A risky gene with a puzzling exception
Scientists have known for decades that a particular form of the APOE gene, called epsilon‑4, greatly increases the odds of developing late‑onset Alzheimer’s disease. People who inherit two copies of this version face some of the highest known genetic risk. At the same time, APOE also helps manage fats and cholesterol in the body, so changes in this gene influence both brain health and blood lipids. Curiously, African Americans and other people with African ancestry who carry two copies of APOE‑ε4 do not see the same sky‑high Alzheimer’s risk observed in people of European ancestry, suggesting that additional nearby DNA differences might buffer the danger.
Finding a tiny missing piece of DNA
The researchers used long‑read genome sequencing, a technology that reads long stretches of DNA at once, to examine the region around APOE in people from diverse backgrounds. They focused on insertions and deletions—places where DNA is added or missing—rather than on single‑letter changes that have already been heavily studied. In people of African ancestry, they identified a small 19‑base‑pair deletion located just beyond the end of the APOE gene, inside a regulatory element bound by a microglial transcription factor called SPI1. This deletion is fairly common in Africans and African Americans, often sitting on the same chromosome as APOE‑ε4, but it is almost absent in Europeans. That pattern made it a strong candidate for explaining the ancestry‑specific risk difference.

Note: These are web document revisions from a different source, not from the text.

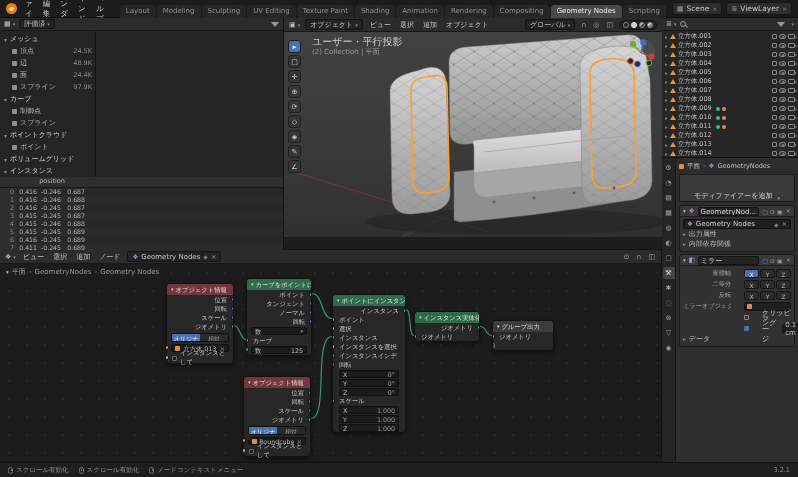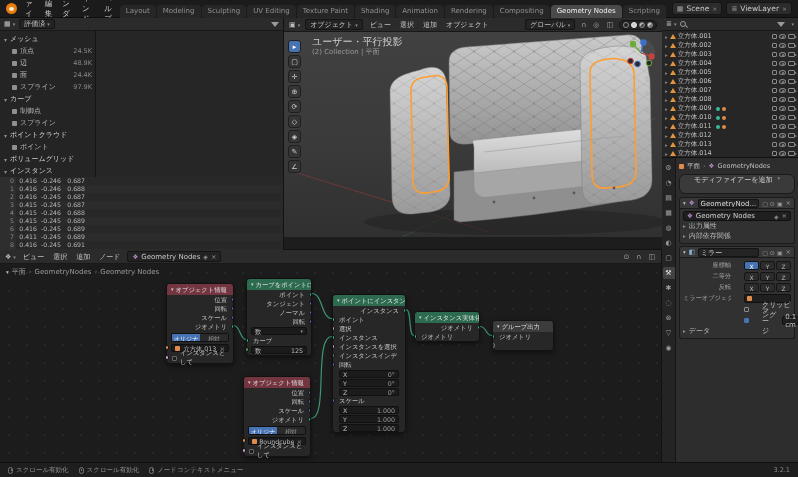--- a/index.html
+++ b/index.html
@@ -9,21 +9,21 @@
        -webkit-font-smoothing:antialiased;}
   .flex1{flex:1;}
   .dd{font-style:normal;font-size:5px;color:#8f8f8f;margin-left:2px;}
   .bar{display:flex;align-items:center;gap:5px;background:#2b2b2b;border-bottom:1px solid #181818;padding:0 5px;}
 
   
   #topbar{position:absolute;left:0;top:0;width:798px;height:18px;background:#1b1b1b;display:flex;align-items:center;gap:6px;padding:0 6px;border-bottom:1px solid #0e0e0e;font-size:7.5px;}
   .blender-logo{width:11px;height:11px;border-radius:50%;background:#e87d0d;position:relative;flex:none;}
   .blender-logo::after{content:'';position:absolute;left:2.5px;top:3.5px;width:5px;height:4px;border-radius:50%;background:#fff;opacity:.85;}
   .tb-menu{color:#c9c9c9;padding:0 2px;cursor:default;}
-  .tb-tabs{display:flex;align-items:flex-end;gap:1px;margin-left:0;height:18px;}
+  .tb-tabs{display:flex;align-items:flex-end;gap:1px;margin-left:8px;height:18px;}
   .tb-tab{padding:2px 6px 3px 6px;border-radius:4px 4px 0 0;background:#262626;color:#909090;font-size:7px;white-space:nowrap;}
   .tb-tab.active{background:#4a4a4a;color:#f0f0f0;}
   .tb-right{margin-left:auto;display:flex;gap:4px;align-items:center;}
   .tb-chip{display:flex;align-items:center;gap:3px;background:#2c2c2c;border:1px solid #151515;border-radius:3px;padding:1px 4px;color:#c9c9c9;}
   .chip-ico{color:#9a9a9a;font-size:7px;}
   .chip-x{color:#8a8a8a;font-size:6px;}
 
   
   #spreadsheet{position:absolute;left:0;top:18px;width:284px;height:232px;background:#262626;border-right:1px solid #121212;border-bottom:1px solid #121212;}
   .ss-header{height:13px;display:flex;align-items:center;gap:4px;background:#2b2b2b;border-bottom:1px solid #181818;padding:0 4px;}
@@ -130,21 +130,21 @@
 
   
   #properties{position:absolute;left:662px;top:158px;width:136px;height:304px;background:#2d2d2d;display:flex;}
   .pr-tabs{width:14px;background:#242424;border-right:1px solid #161616;display:flex;flex-direction:column;align-items:center;padding-top:4px;gap:3px;}
   .pr-tab{width:12px;height:12px;display:flex;align-items:center;justify-content:center;color:#9a9a9a;font-size:7px;border-radius:2px 0 0 2px;}
   .pr-tab.active{background:#434343;color:#e8e8e8;}
   .pr-main{flex:1;padding:2px 3px;overflow:hidden;}
   .pr-crumb{display:flex;align-items:center;gap:3px;height:12px;color:#c0c0c0;font-size:6.5px;}
   .sep{color:#777;}
   .nd-ico{color:#b48ec7;font-size:6.5px;font-style:normal;}
-  .pr-addmod{height:20px;display:flex;align-items:flex-start;justify-content:center;gap:3px;background:#3a3a3a;border:1px solid #1a1a1a;border-radius:6px;margin:2px 0 3px 0;color:#d5d5d5;}
+  .pr-addmod{height:28px;display:flex;align-items:flex-end;justify-content:center;gap:3px;background:#3a3a3a;border:1px solid #1a1a1a;border-radius:1px;margin:2px 0 3px 0;color:#d5d5d5;}
   .mod-h{height:12px;display:flex;align-items:center;gap:3px;background:#383838;border:1px solid #1a1a1a;border-radius:3px 3px 0 0;padding:0 3px;margin-top:2px;}
   .mod-name{flex:1;background:#242424;border:1px solid #141414;border-radius:2px;padding:0 2px;height:9px;line-height:9px;white-space:nowrap;overflow:hidden;color:#d8d8d8;}
   .mod-icons{display:flex;gap:2px;color:#9a9a9a;font-size:6px;}
   .mod-icons i{font-style:normal;}
   .x{color:#9a9a9a;font-style:normal;font-size:6.5px;}
   .caret{font-style:normal;font-size:5.5px;color:#bbb;}
   .mod-body{background:#313131;border:1px solid #1a1a1a;border-top:none;border-radius:0 0 3px 3px;padding:2px 3px;}
   .ng-field{display:flex;align-items:center;gap:3px;height:10px;background:#1f1f1f;border:1px solid #101010;border-radius:2px;padding:0 3px;color:#d0d0d0;}
   .shield{font-style:normal;color:#9a9a9a;font-size:6px;}
   .sec{display:flex;align-items:center;gap:3px;height:10px;color:#b9b9b9;}
@@ -311,20 +311,24 @@
 
           <div class="ss-trow group">
             <span class="ss-caret">▾</span>
 
             <span class="tree-label">インスタンス</span>
             <span class="tree-count"></span>
           </div>
 
       </div>
       <div class="ss-table">
+        <div class="ss-thead">
+          <span class="c-i"></span>
+          <span class="c-pos">position</span>
+        </div>
         <div class="ss-rows">
 
             <div class="ss-row">
               <span class="c-i">0</span>
               <span class="c-v">0.416</span>
               <span class="c-v">-0.246</span>
               <span class="c-v">0.687</span>
             </div>
 
             <div class="ss-row">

Evidence that the deletion protects the brain
To test whether this tiny deletion changes Alzheimer’s risk, the team analyzed genetic and clinical data from thousands of African American participants in the Alzheimer’s Disease Sequencing Project and the NIH All of Us program. After carefully adjusting for age, sex, ancestry, and APOE type, they found that carriers of the deletion had lower odds of Alzheimer’s disease than non‑carriers with the same APOE‑ε4 background. Among people with two APOE‑ε4 copies and local African ancestry at this region, those with the deletion developed Alzheimer’s roughly three years later, on average, than those without it. When all ancestries were pooled, the protective effect of this small deletion was comparable in strength to the well‑known protective APOE‑ε2 variant.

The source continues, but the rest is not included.